Обычно мы с Варей пили чай на кухне, а теперь семья большая — на кухне нам не поместиться.
Черноголовая Вика и светленькая Ника проворно тащат в комнату чашки, ложки, Варя режет на доске колбасу, Полина заваривает чай. Мне хочется тоже что-либо сделать, но я знаю, это вызовет возражения. Скоро совсем отучат они меня от кухни. Оля Вторая предоставляла мне безраздельное право распоряжаться у плиты. Девочки присмирели за столом, изредка вскидывают глаза то на меня, то на Полину, с Варей они обращаются как с ровней. С лета они заметно подросли, одеваются по-прежнему одинаково, вот прически только разные: у Вики волосы на затылке затянуты в конский хвост, а белокурые локоны Ники рассыпаны по плечам. У Вики губы измазаны в белом креме от пирожного. Ника взяла бумажную салфетку и молча протянула сестре. Я несколько раз ловил на себе ее испытующий взгляд, наконец она не выдержала и попросила:
— Георгий Иванович, расскажите, пожалуйста, про море.
Иногда за чаем я им рассказывал про исследования Жака-Ива Кусто, про его находки на дне океана, про встречи с удивительными морскими животными.
— Про акул? — улыбнулся я.
— Про Марианскую впадину, — вставила Ника.
— А как обстоят дела с уроками? — поинтересовалась Полина.
Можно подумать, что у нее самой есть дети и она привыкла ими командовать!
— Мама никогда не проверяла наши домашние задания, — отчеканила Ника.
— Она нам доверяла, — прибавила Вика.
Я видел, краска ударила Полине в лицо, однако она и вида не подала, что обиделась. Поставила чашку на блюдце, спокойно сказала:
— Извините, что я вам часто напоминаю про уроки, но меня об этом просил ваш отец.
— Мы ему в следующий раз покажем свои дневники, — миролюбиво заметила Вика, ей не нравилась резкость сестры.
Я подумал, что Полине не следовало бы обращаться с ними как с маленькими детишками, близнецам скоро будет по одиннадцать лет, они развиты и, если надо, сумеют постоять за себя. Особенно Ника. Случалось, она и Варю осаживала, когда та чересчур нажимала на них. Ко мне же они относились подчеркнуто вежливо, называли только по имени и отчеству.
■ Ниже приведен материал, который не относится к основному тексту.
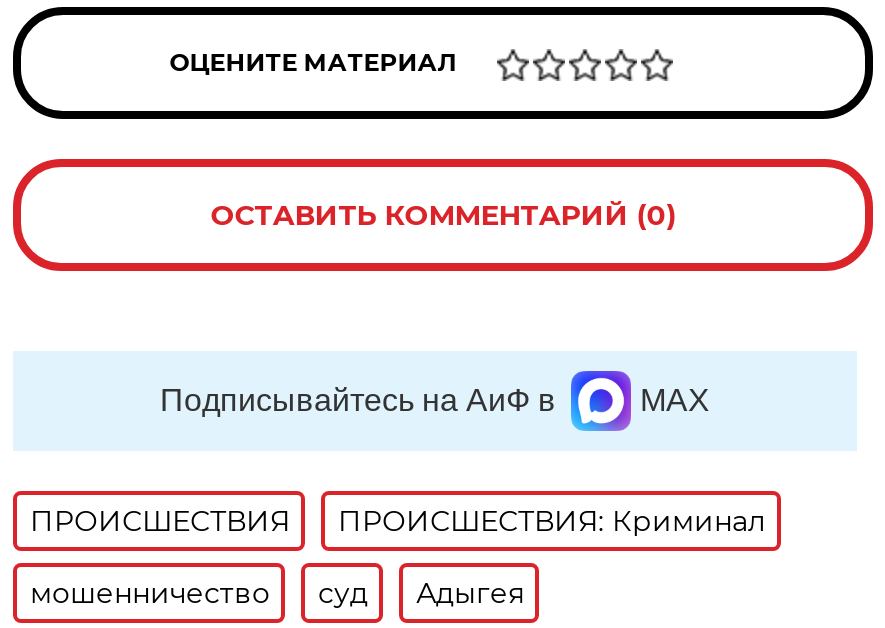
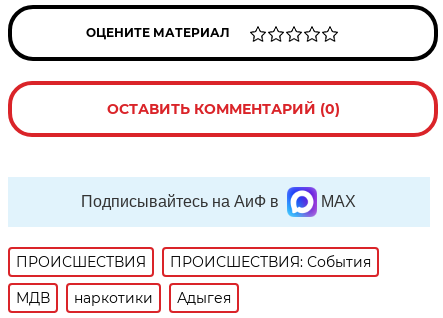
- ПРОИСШЕСТВИЯ: Криминал
+ ПРОИСШЕСТВИЯ: События

- мошенничество
- суд
+ МДВ
+ наркотики
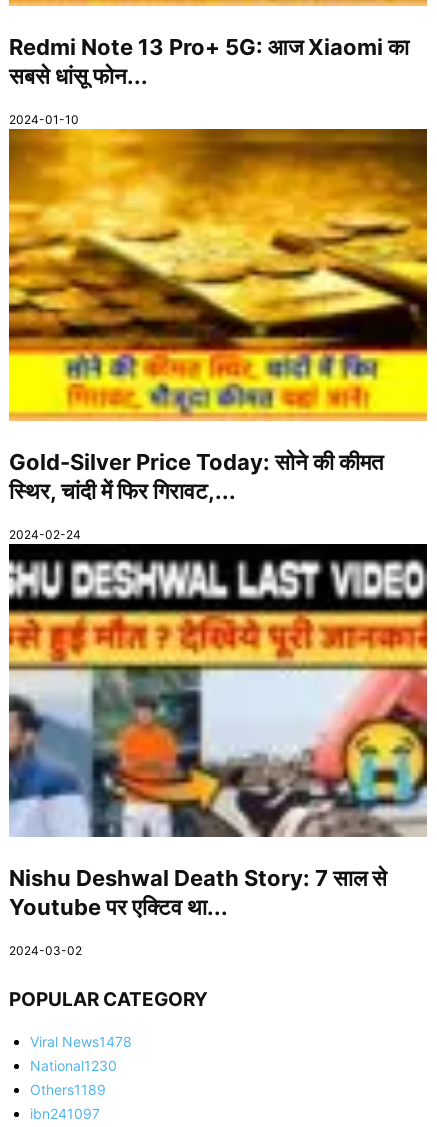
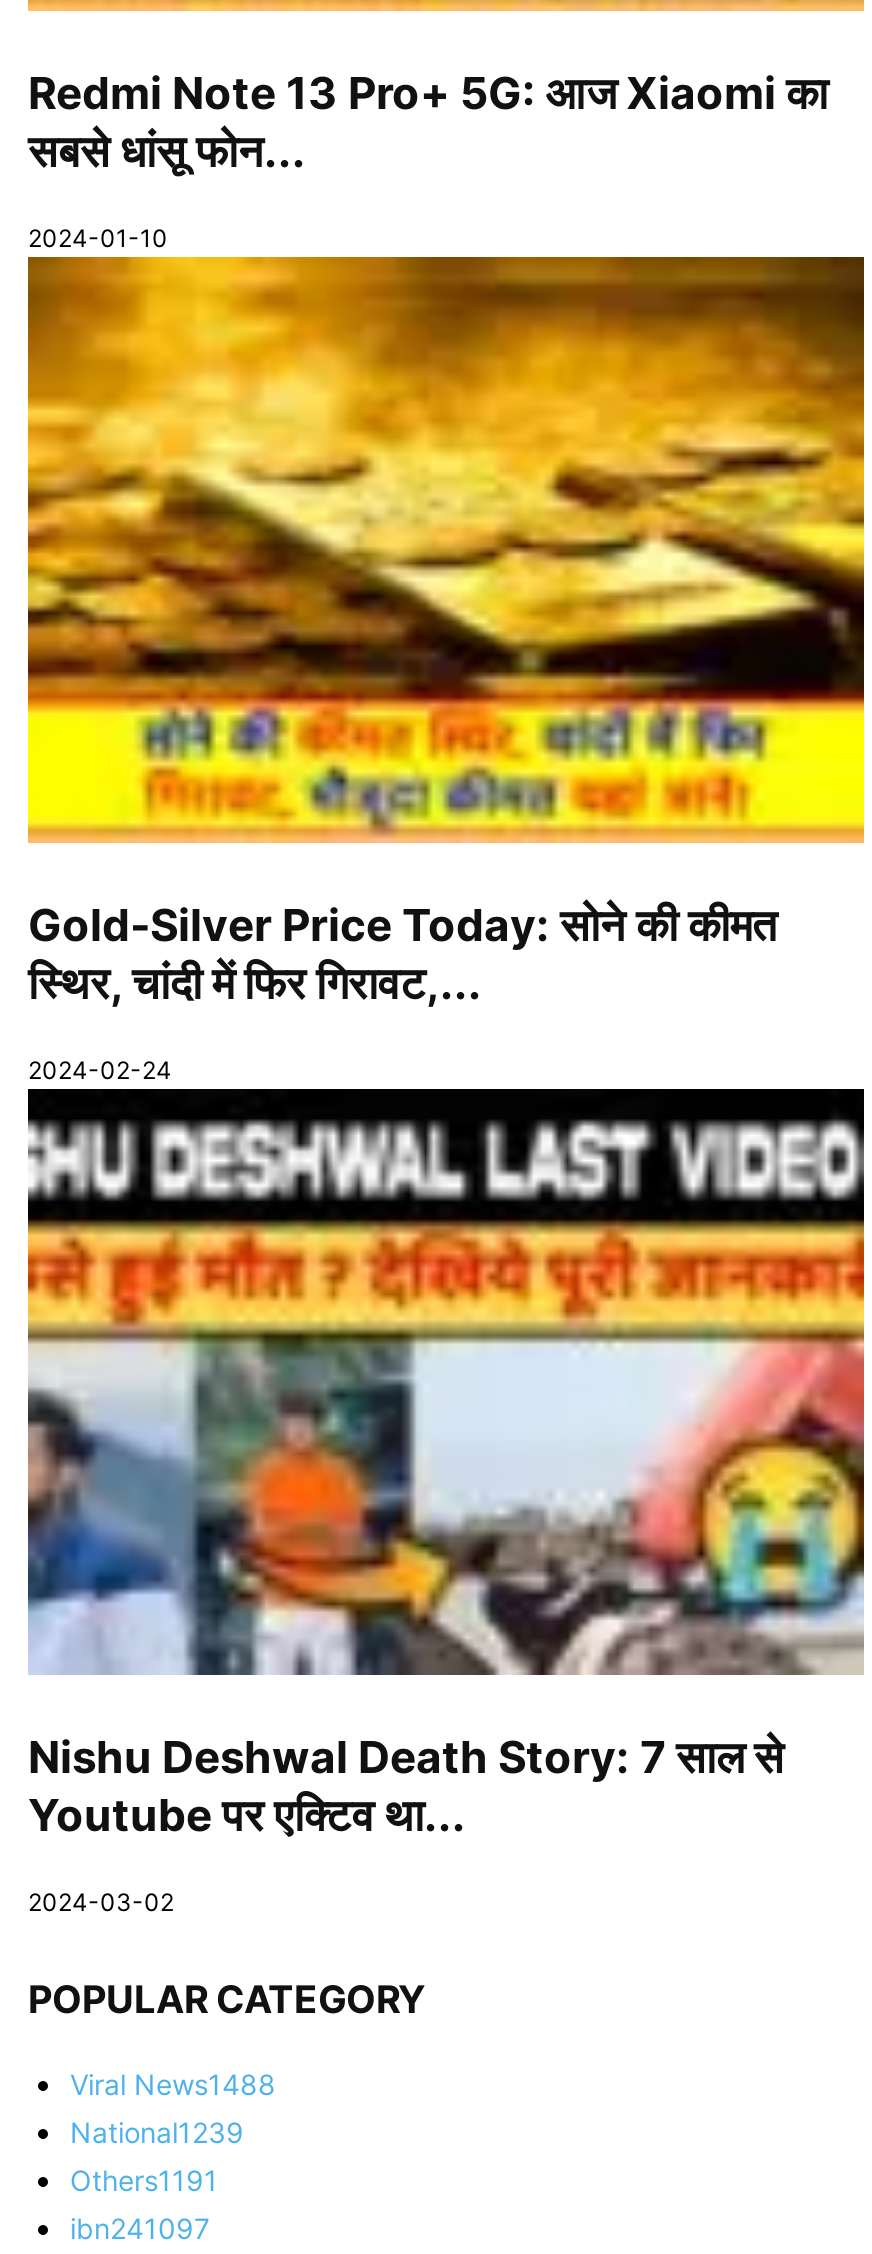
- Viral News1478
+ Viral News1488

- National1230
+ National1239

- Others1189
+ Others1191
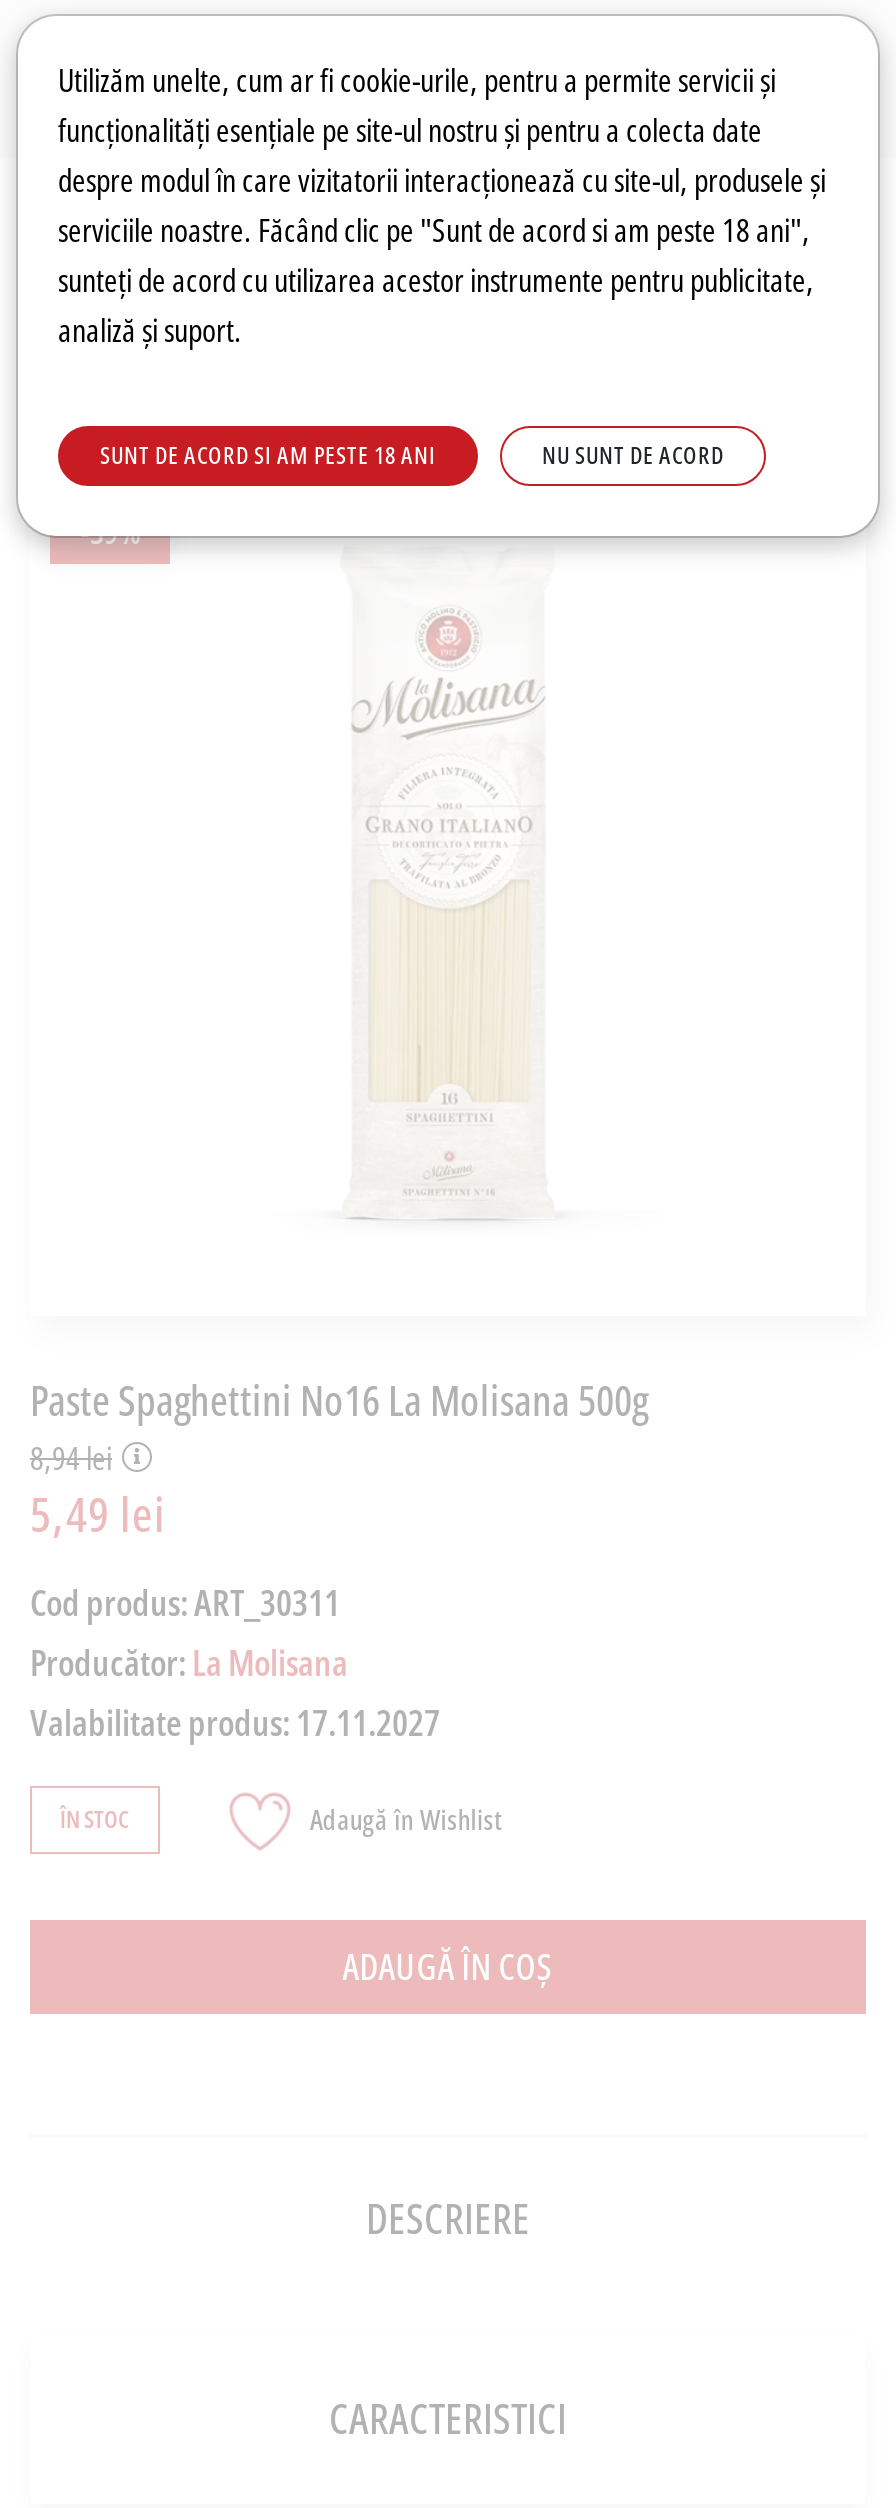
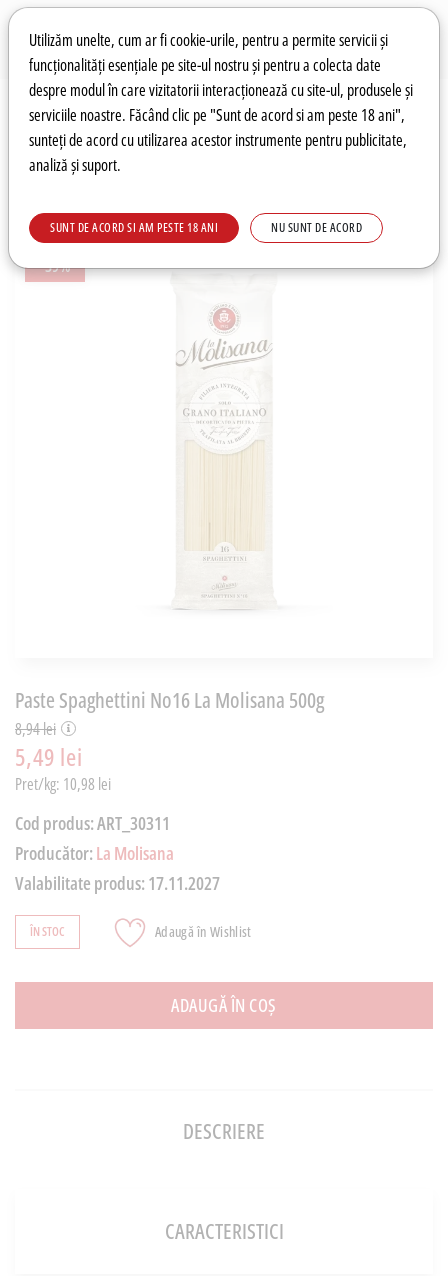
+ Pret/kg: 10,98 lei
Я им рассказал про первое историческое погружение Жака Пиккара и американца Дона Уолшема в батискафе «Триест» в знаменитую Марианскую впадину — самое глубокое место в Мировом океане. Случилось это 23 января 1960 года. За пять часов спуска они преодолели толщу воды в 10 919 метров. На дне Марианской впадины «Триест» пробыл 20 минут. Отважные исследователи увидели в донном иле красную креветку, похожая на подошву рыба смотрела в иллюминатор большими выученными глазами.